→ **Task objective**
For this task, output every entry below exactly and omit the pictures.

- - -

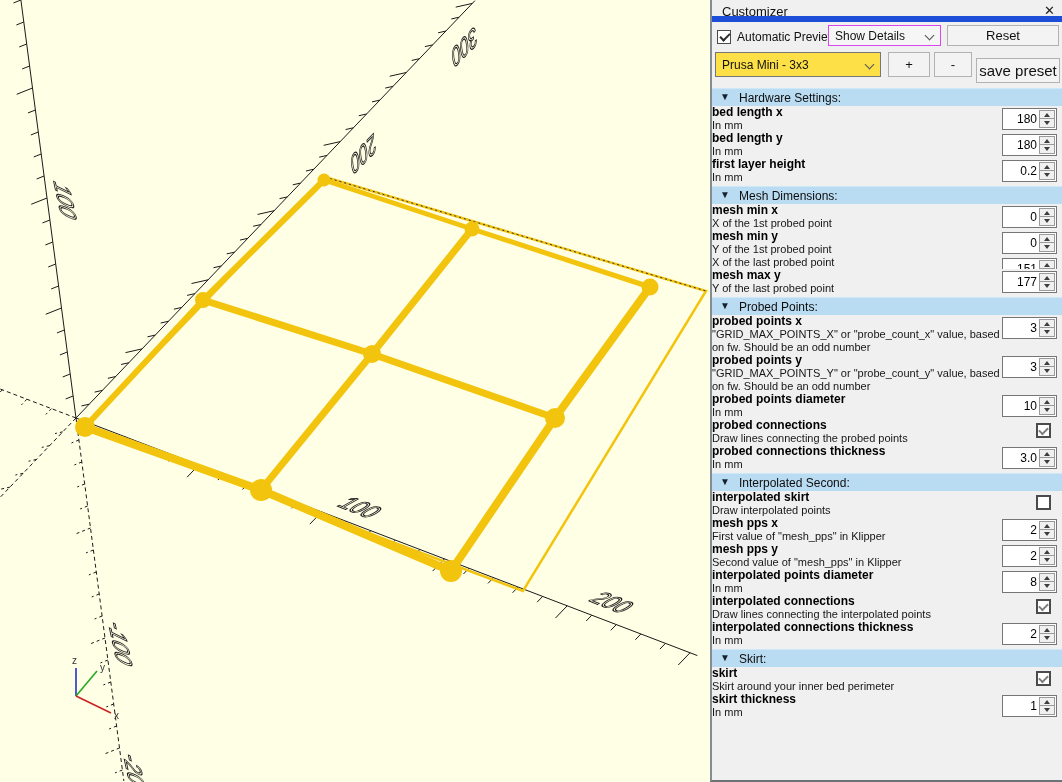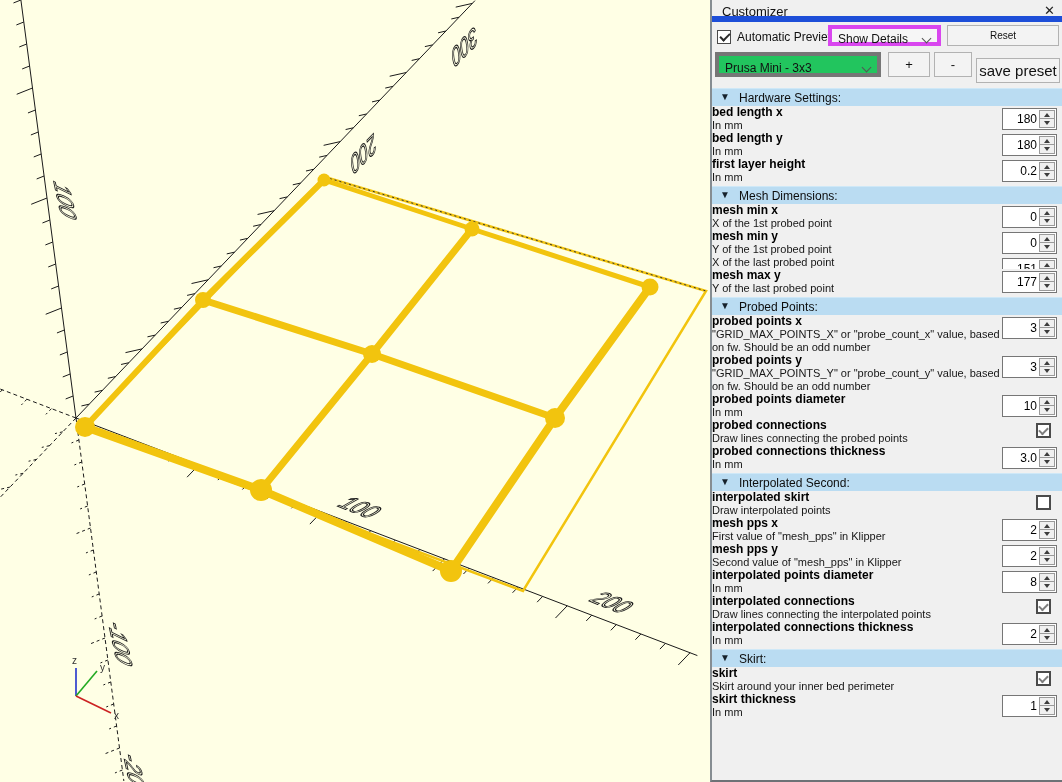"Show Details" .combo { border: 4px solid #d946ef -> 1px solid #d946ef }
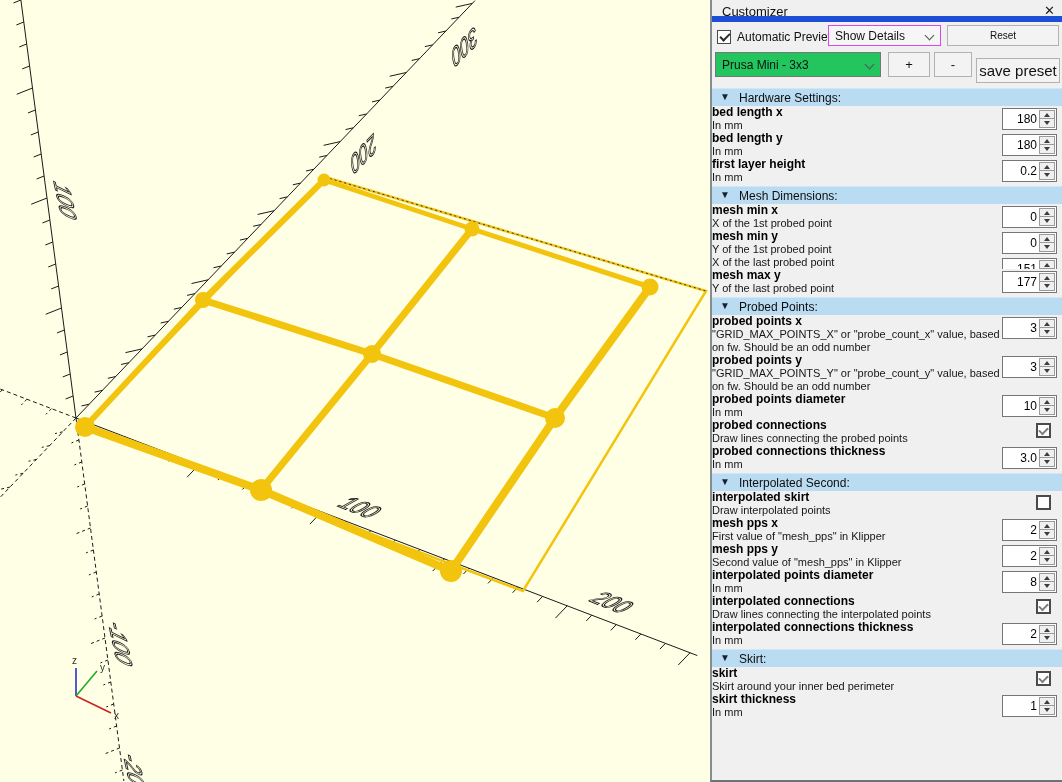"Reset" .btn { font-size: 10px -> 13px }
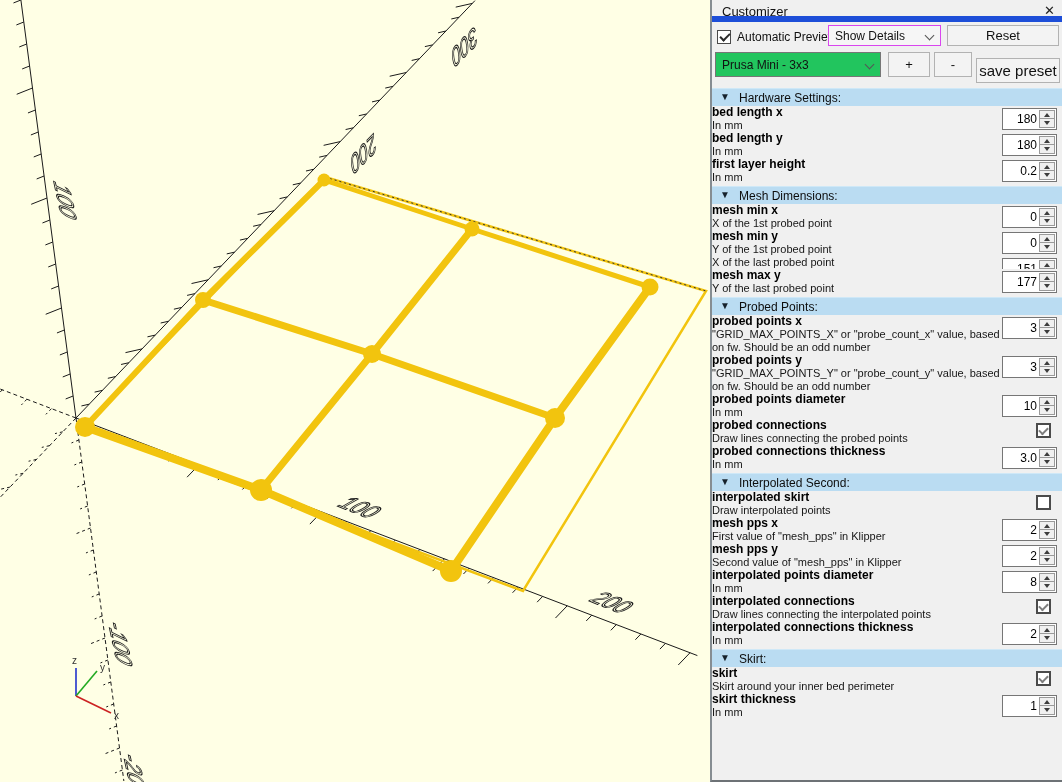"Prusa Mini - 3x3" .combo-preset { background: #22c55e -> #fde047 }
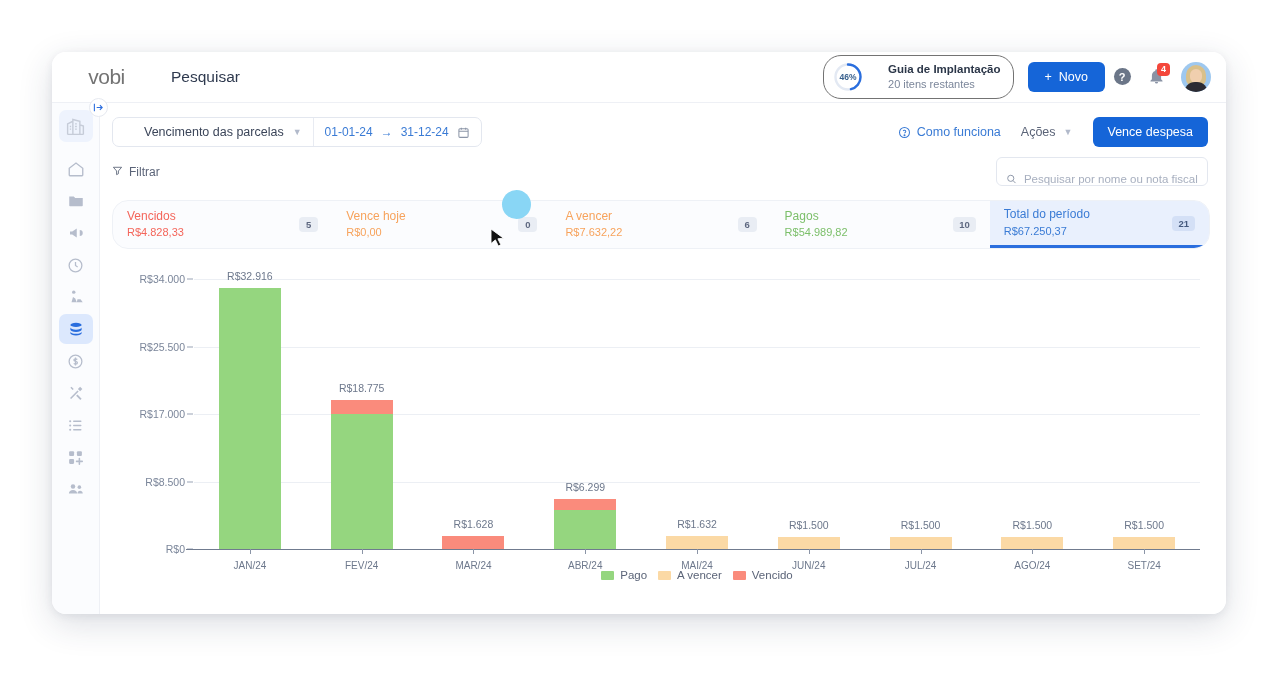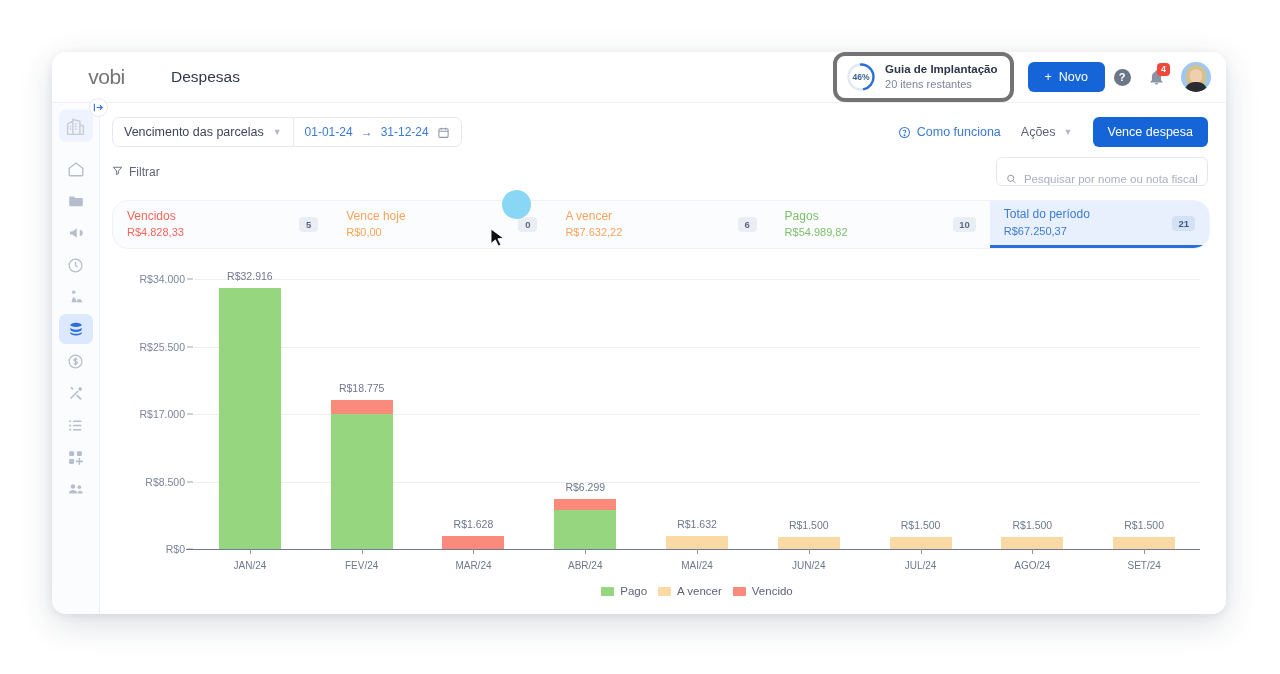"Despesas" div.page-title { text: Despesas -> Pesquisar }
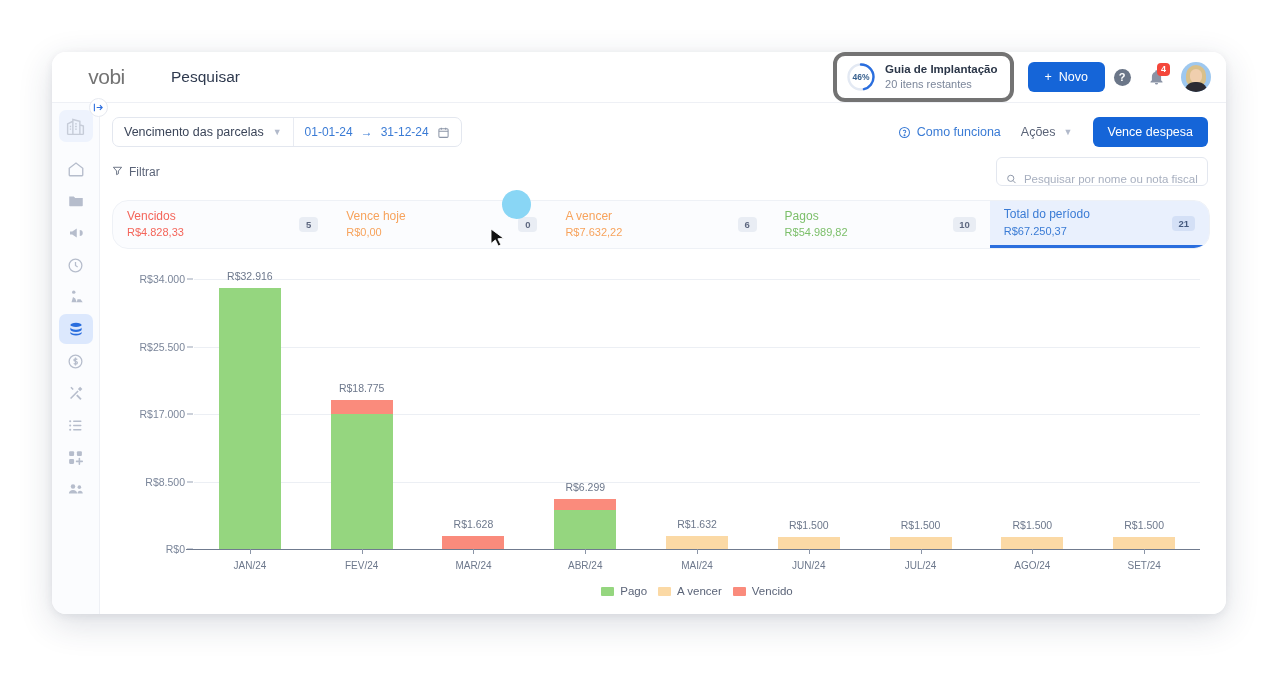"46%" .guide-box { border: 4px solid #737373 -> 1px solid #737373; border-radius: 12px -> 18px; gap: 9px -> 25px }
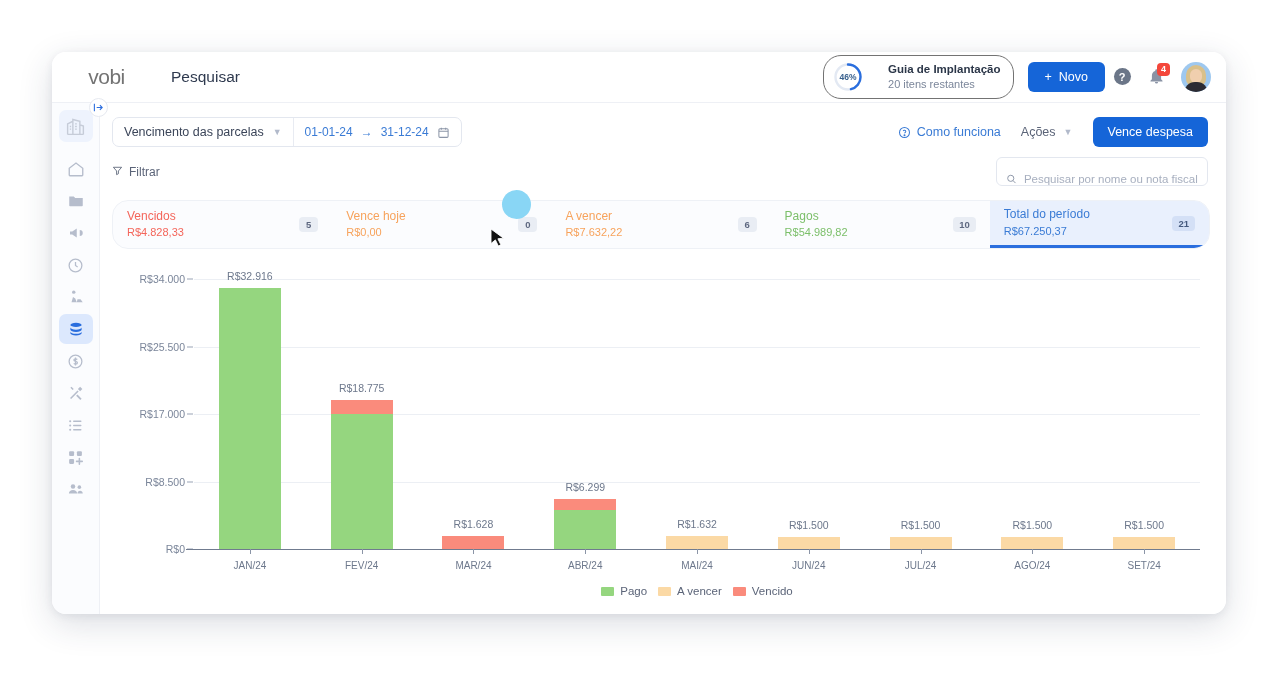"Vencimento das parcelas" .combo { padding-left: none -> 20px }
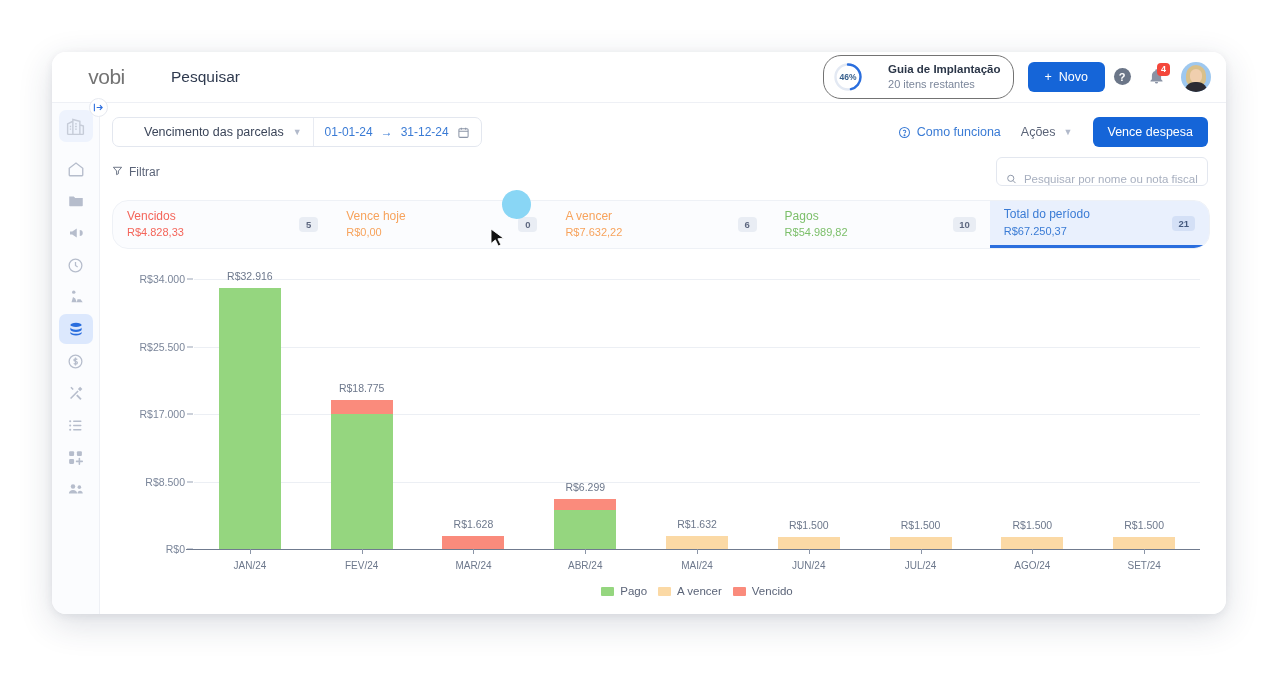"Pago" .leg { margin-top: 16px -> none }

- - -

→ **Exercise solution**
"Show Details" .combo { border: 4px solid #d946ef -> 1px solid #d946ef }
"Reset" .btn { font-size: 10px -> 13px }
"Prusa Mini - 3x3" .combo-preset { background: #22c55e -> #fde047 }
"Despesas" div.page-title { text: Despesas -> Pesquisar }
"46%" .guide-box { border: 4px solid #737373 -> 1px solid #737373; border-radius: 12px -> 18px; gap: 9px -> 25px }
"Vencimento das parcelas" .combo { padding-left: none -> 20px }
"Pago" .leg { margin-top: 16px -> none }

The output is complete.